On top of struggling with depression I am now so sad from heartbreak. The layers of "normal" depression and sadness overwhelms me and I don't know how to cope with it.

Thank you. I really appreciate all of that. That does sound totally devastating and I am really sorry that happened to you. It feels so shitty to feel ruined by heartbreak. When I have gotten out of relationships that were unhealthy but I still cared for that person a lot, it felt okay to be alone. I would miss them and I was upset but I was okay to be in my room watching movies and letting time pass. Since I was already experiencing so much depression before this whole thing happened, I feel terrible being alone, but I also dont really want to hang out with people a lot of the time. I recently made friends with a woman much older than me who I was able to vent a little to about depression. It can be so hard to tell people because of that whole feeling like a downer/burden, ya know? I havent told her yet that heartbreak was part of it because I feel embarrassed. Anyway, she said the same- to take good care of myself.
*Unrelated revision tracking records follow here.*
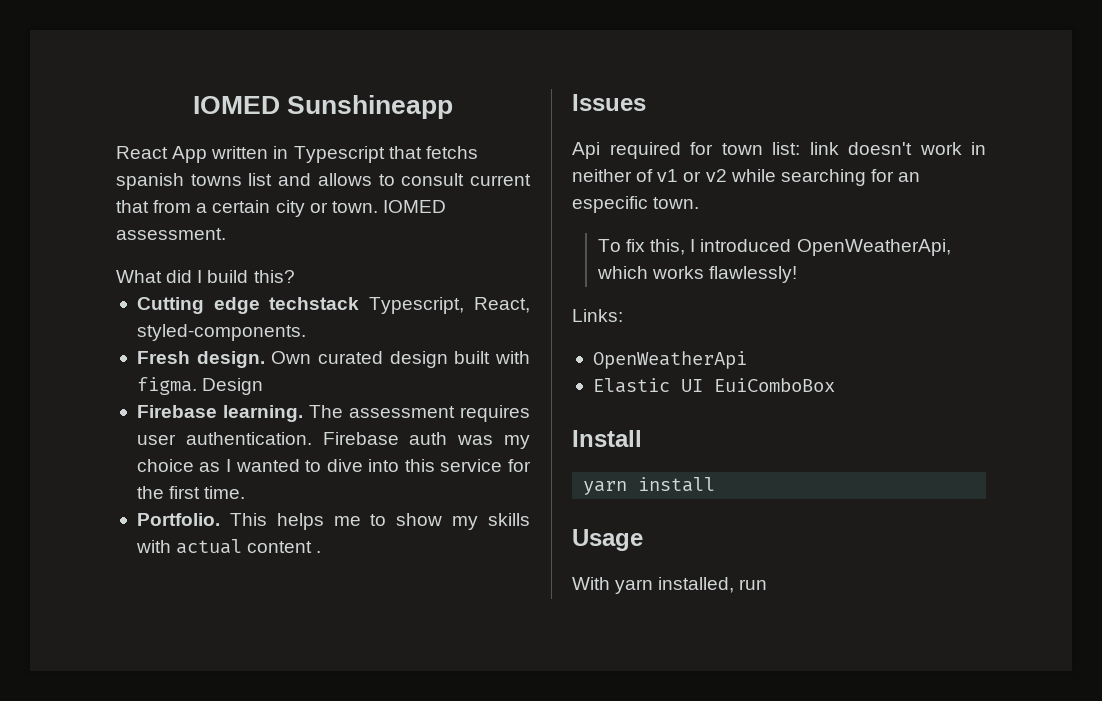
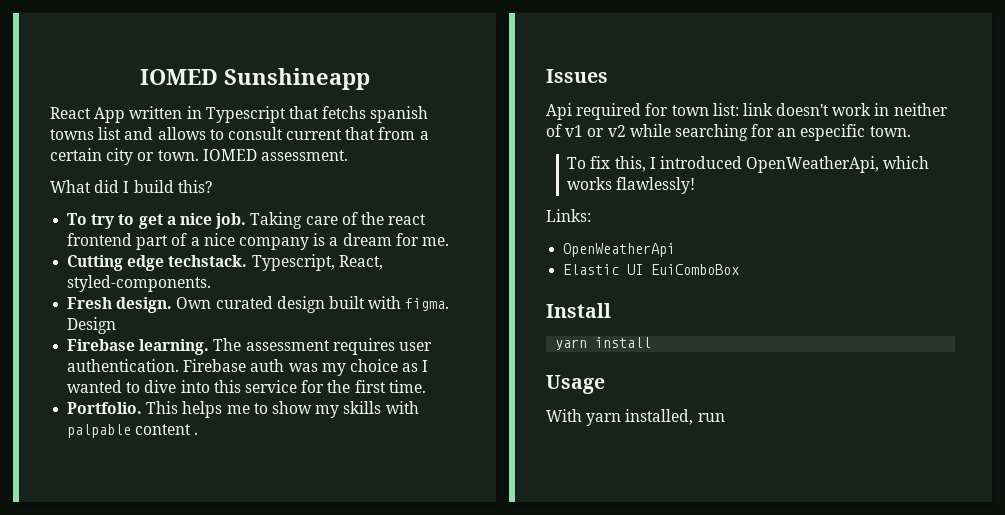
(295, 276) none -> [67,212,427,229] [67,233,449,250] // To try to get a nice job. Taking care of the react frontend part of a nice company is a dream for me.
[269,297,360,310] techstack -> [168,255,248,267] techstack.
[176,539,243,554] actual -> [67,424,132,438] palpable

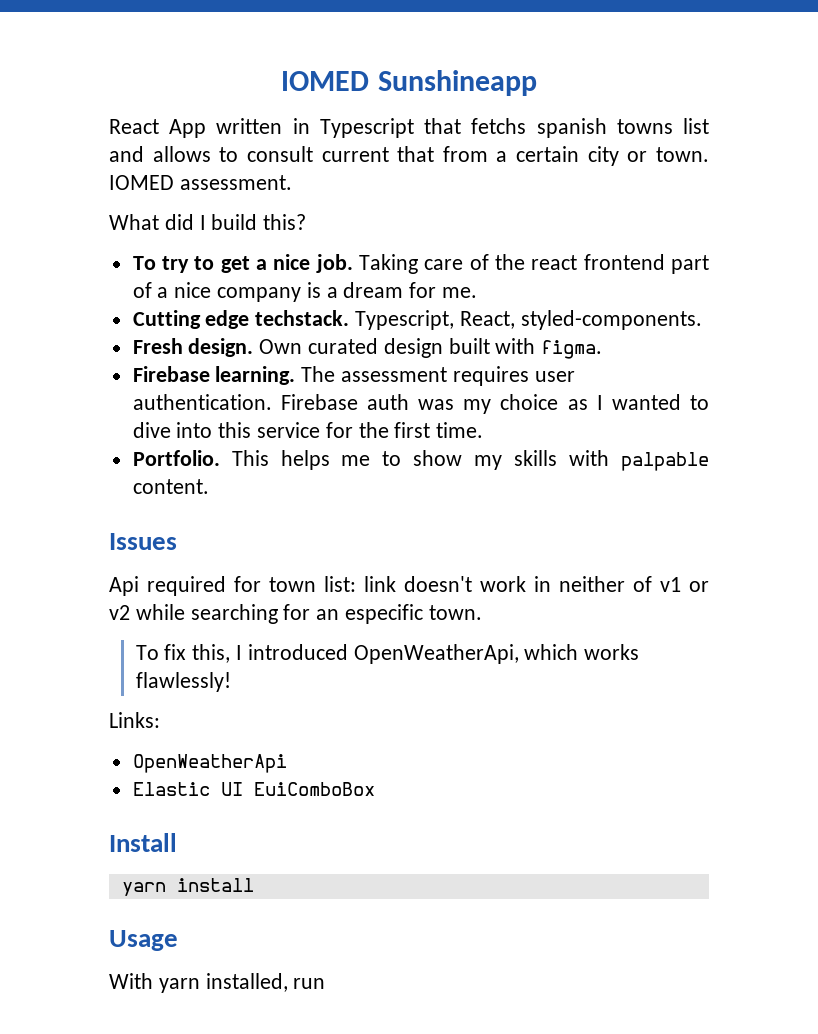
[67,317,117,334] Design -> (603, 349) none
[135,424,199,435] content . -> [132,479,209,494] content.

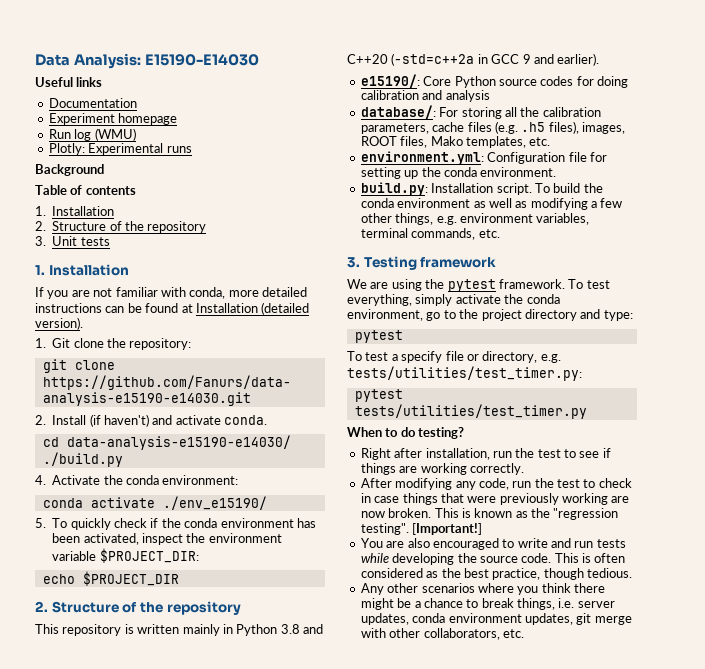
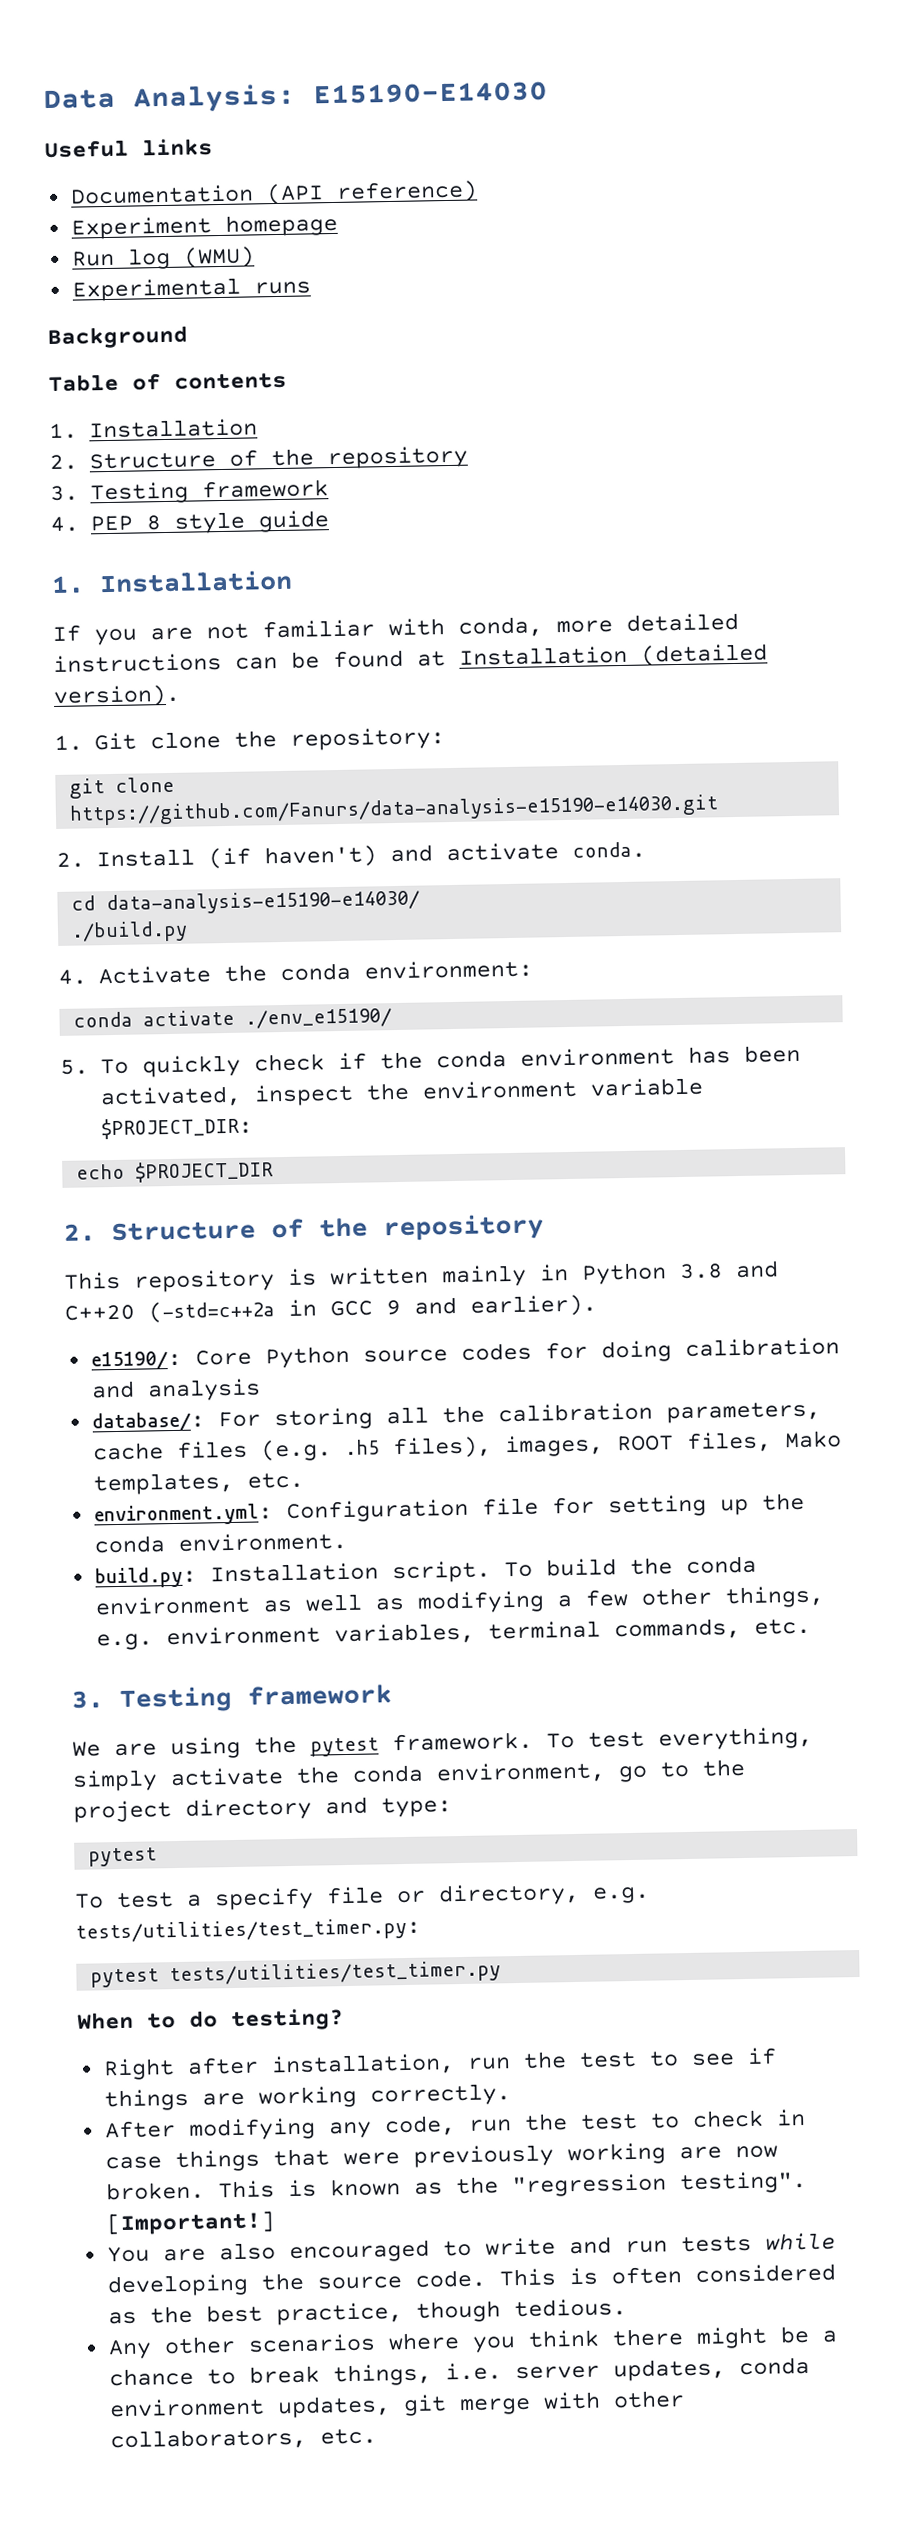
(137, 103) none -> [265,180,478,206] (API reference)
[48,143,85,155] Plotly: -> (255, 257) none
[52,236,110,246] Unit tests -> [89,479,329,505] [50,510,330,534] Testing framework // 4. PEP 8 style guide

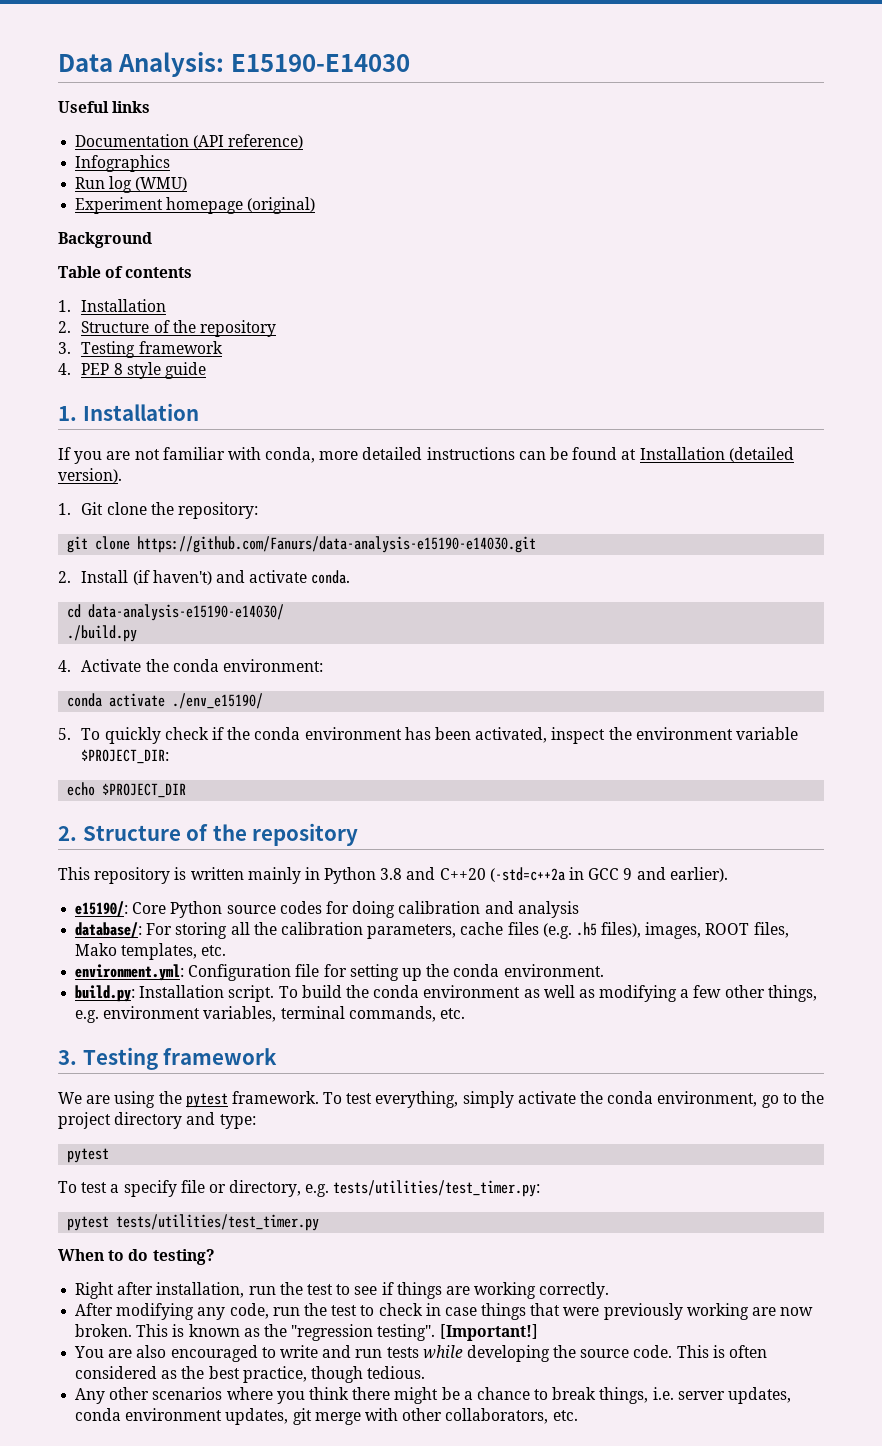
[70,213,338,240] Experiment homepage -> [75,155,171,172] Infographics
[71,277,311,302] Experimental runs -> [75,197,316,214] Experiment homepage (original)

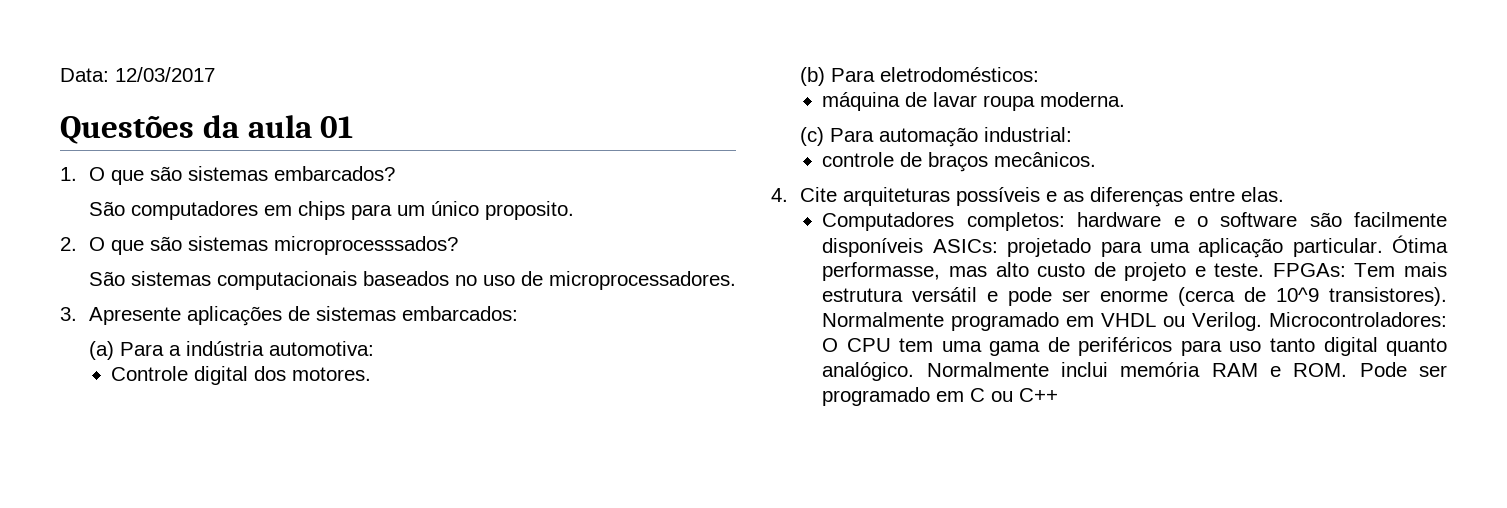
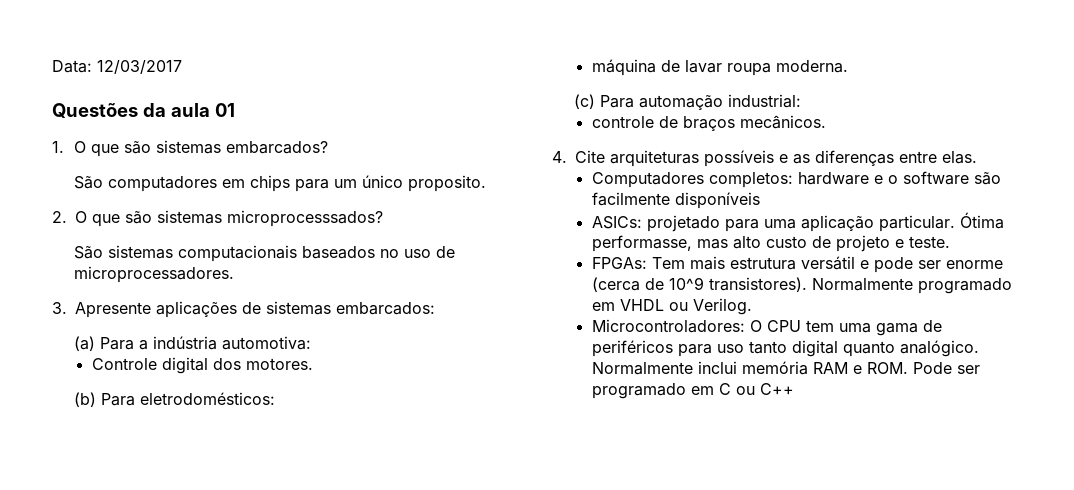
(924, 247) none -> (760, 200) //
(1265, 270) none -> (950, 242) //
(1263, 321) none -> (752, 306) //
Thank you for saying so also. It reinforces the importance of that. She also recommended that I seek some help and possibly medication. I know that heartbreak is a normal part of life and that it can cause depression for sure. That's why I wonder how people who struggle with depression get through tough times when normal times are already hard. Even though I am aware that I struggle with depression, it's hard for me to accept myself as clinically depressed because then it feels like I failed somehow, and that I am weak. I feel so stupid to have fallen so hard for someone so quickly, have worn my heart on sleeve, and let it all destroy me. And I know that things are going to suck for a long time because how could they not. I don't see an end to depression- especially after all of this. Also, I know it sounds so cliche and silly but that feeling of how the fuck can i even let myself love again. Someone kissed me a week ago and I let it happen, because why not. I felt nothing. He was nice and handsome but I felt nothing. I just wanted to go to my bed and never leave it again. It taught me that I'm now just emotionally fucked. Never before have I not enjoyed making out. It was a great coping mechanism in the past. Now it's like "ok, I'm gonna have my green tea.. I'm gonna put some honey in it because that would be nice.." Tea is probably one of my favorite things about being alive right now.